The Wells Report found it likely that Patriots equipment staffers illegally deflated footballs, and that Tom Brady was at least aware of the practice. (The evidence makes it almost impossible to believe that he wasn’t an active participant.) Now Brady’s camp fires back for the first time, with a statement from his agent, Don Yee:
“The Wells report, with all due respect, is a significant and terrible disappointment. Its omission of key facts and lines of inquiry suggest the investigators reached a conclusion first, and then determined so-called facts later. One item alone taints this entire report. What does it say about the league office’s protocols and ethics when it allows one team to tip it off to an issue prior to a championship game, and no league officials or game officials notified the Patriots of the same issue prior to the game? This suggests it may be more probable than not that the league cooperated with the Colts in perpetrating a sting operation.”
The “more probable than not” is a reference to the jargon used in the Wells Report, and is a pretty awesome burn.
Yee continues:
“The league is a significant client of the investigators’ law firm; it appears to be a rich source of billings and media exposure based on content in the law firm’s website. This was not an independent investigation and the contents of the report bear that out – all one has to do is read closely and critically, as opposed to simply reading headlines. The investigators’ assumptions and inferences are easily debunked or subject to multiple interpretations. Much of the report’s vulnerabilities are buried in the footnotes, which is a common legal writing tactic.
“It is a sad day for the league as it has abdicated the resolution of football-specific issues to people who don’t understand the context or culture of the sport. I was physically present for my client’s interview. I have verbatim notes of the interview. Tom made himself available for nearly an entire day and patiently answered every question. It was clear to me the investigators had limited understanding of professional football. For reasons unknown, the Wells report omitted nearly all of Tom’s testimony, most of which was critical because it would have provided this report with the context that it lacks.
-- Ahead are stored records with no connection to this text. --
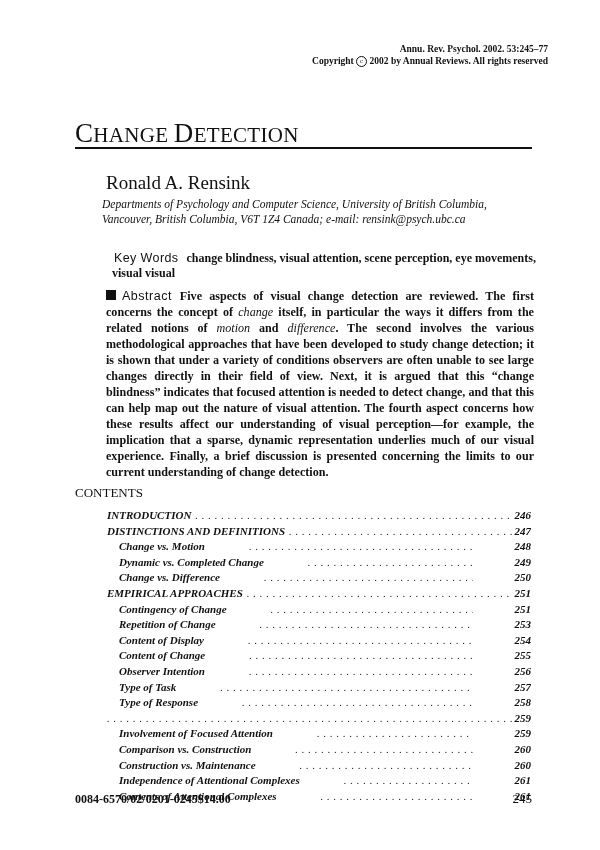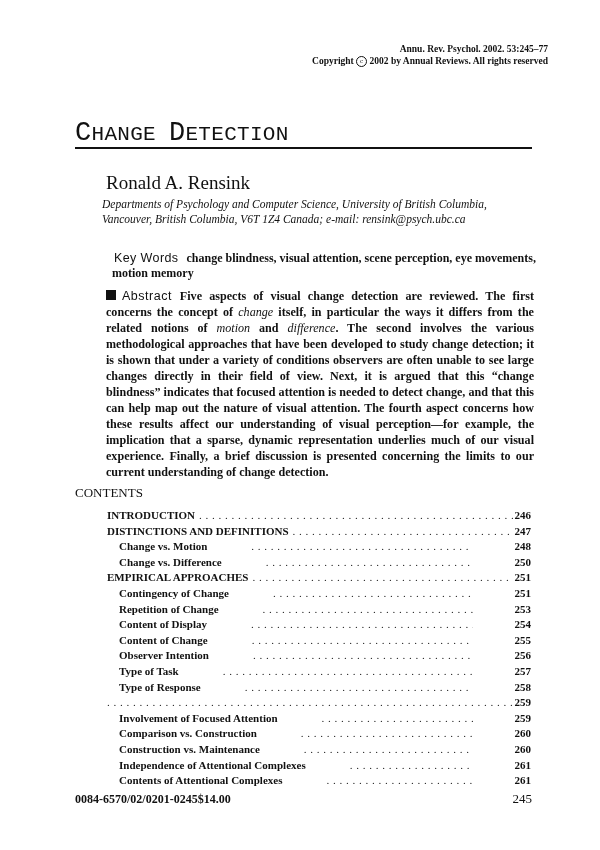"CHANGE DETECTION" .title { font-family: Liberation Mono, monospace -> none }
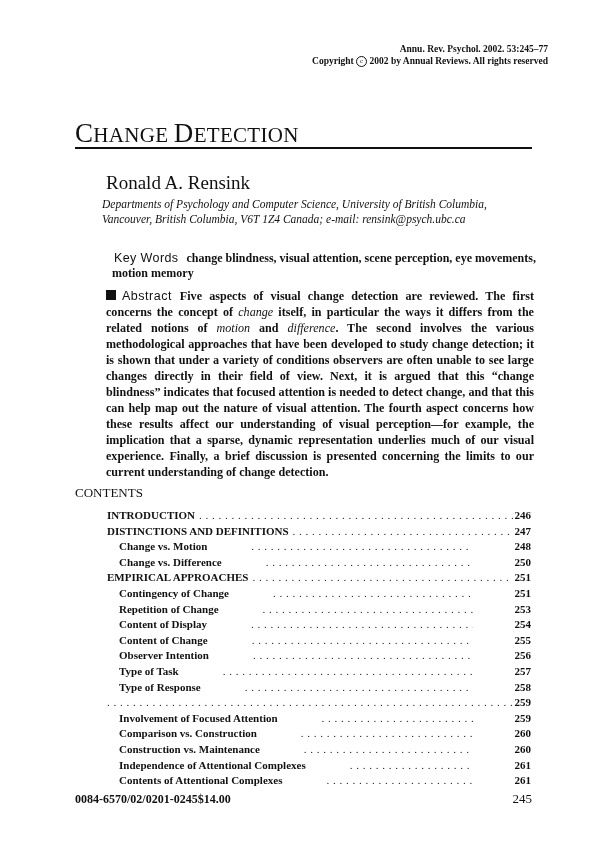"motion memory" div.cont { text: motion memory -> visual visual }
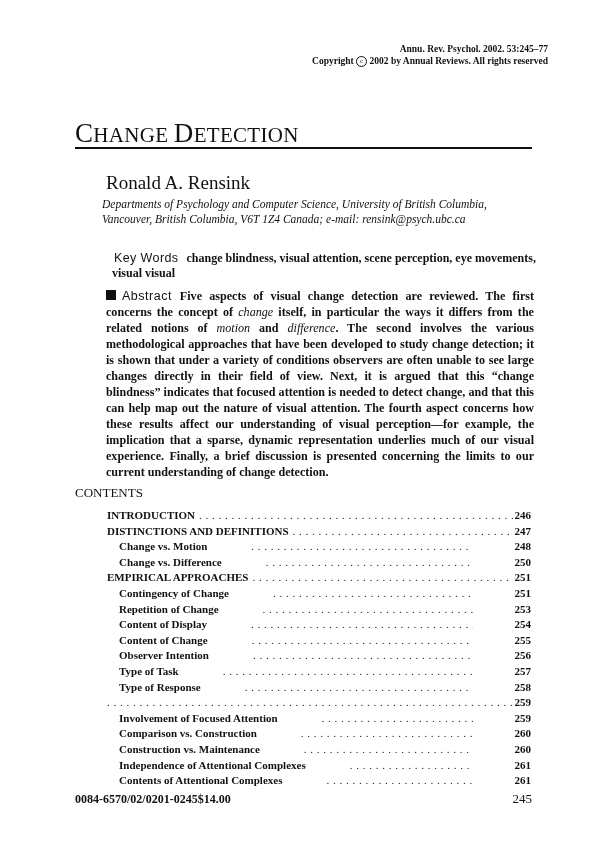"INTRODUCTION" .toc { font-style: none -> italic }
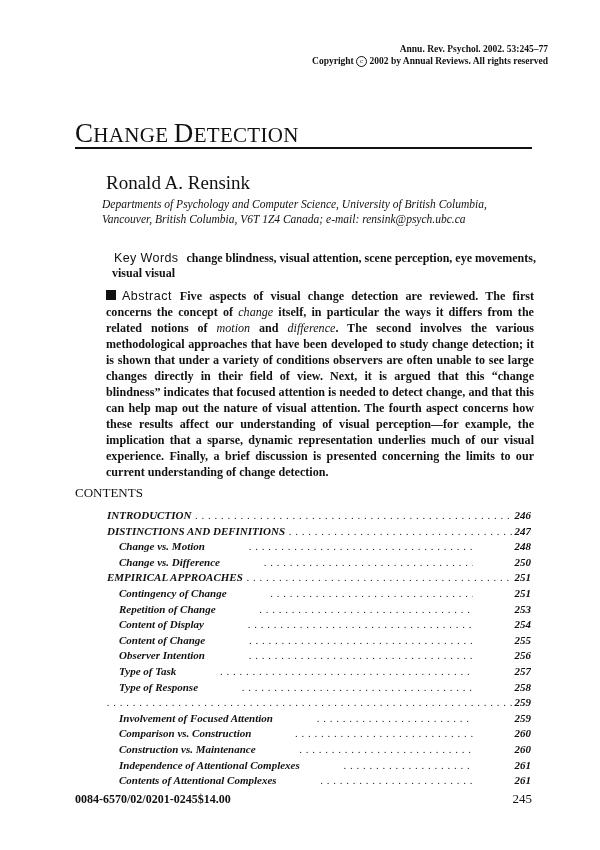"Dynamic vs. Completed Change" div.toc-row { html: none -> <div> <span>Dynamic vs. Completed Change</span> <span></span> <span>249</span> </div> }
Mr. Wells promised back in January to share the results of this investigation publicly, so why not follow through and make public all of the information gathered and let the public draw its own conclusions?
“This report contains significant and tragic flaws, and it is common knowledge in the legal industry that reports like this generally are written for the benefit of the purchaser.”
There are claims here that we can’t judge either way—the Wells Report went out of its way, for example, to note how uncooperative Brady was with the investigation, and when his testimony does appear, the Wells Report authors call Brady’s denial “not plausible and contradicted by other evidence.”
But there are things that are undeniably correct. These commissioned reports often have pressure to justify their employers’ outlays. And if the Colts tipped off the NFL to the deflated-ball scheme before the AFC Championship Game, why did officials still allow it to happen? The Wells Report still leaves a lot of questions—enough for Patriots fans to find reasonable doubt, and perhaps enough for Tom Brady to escape suspension.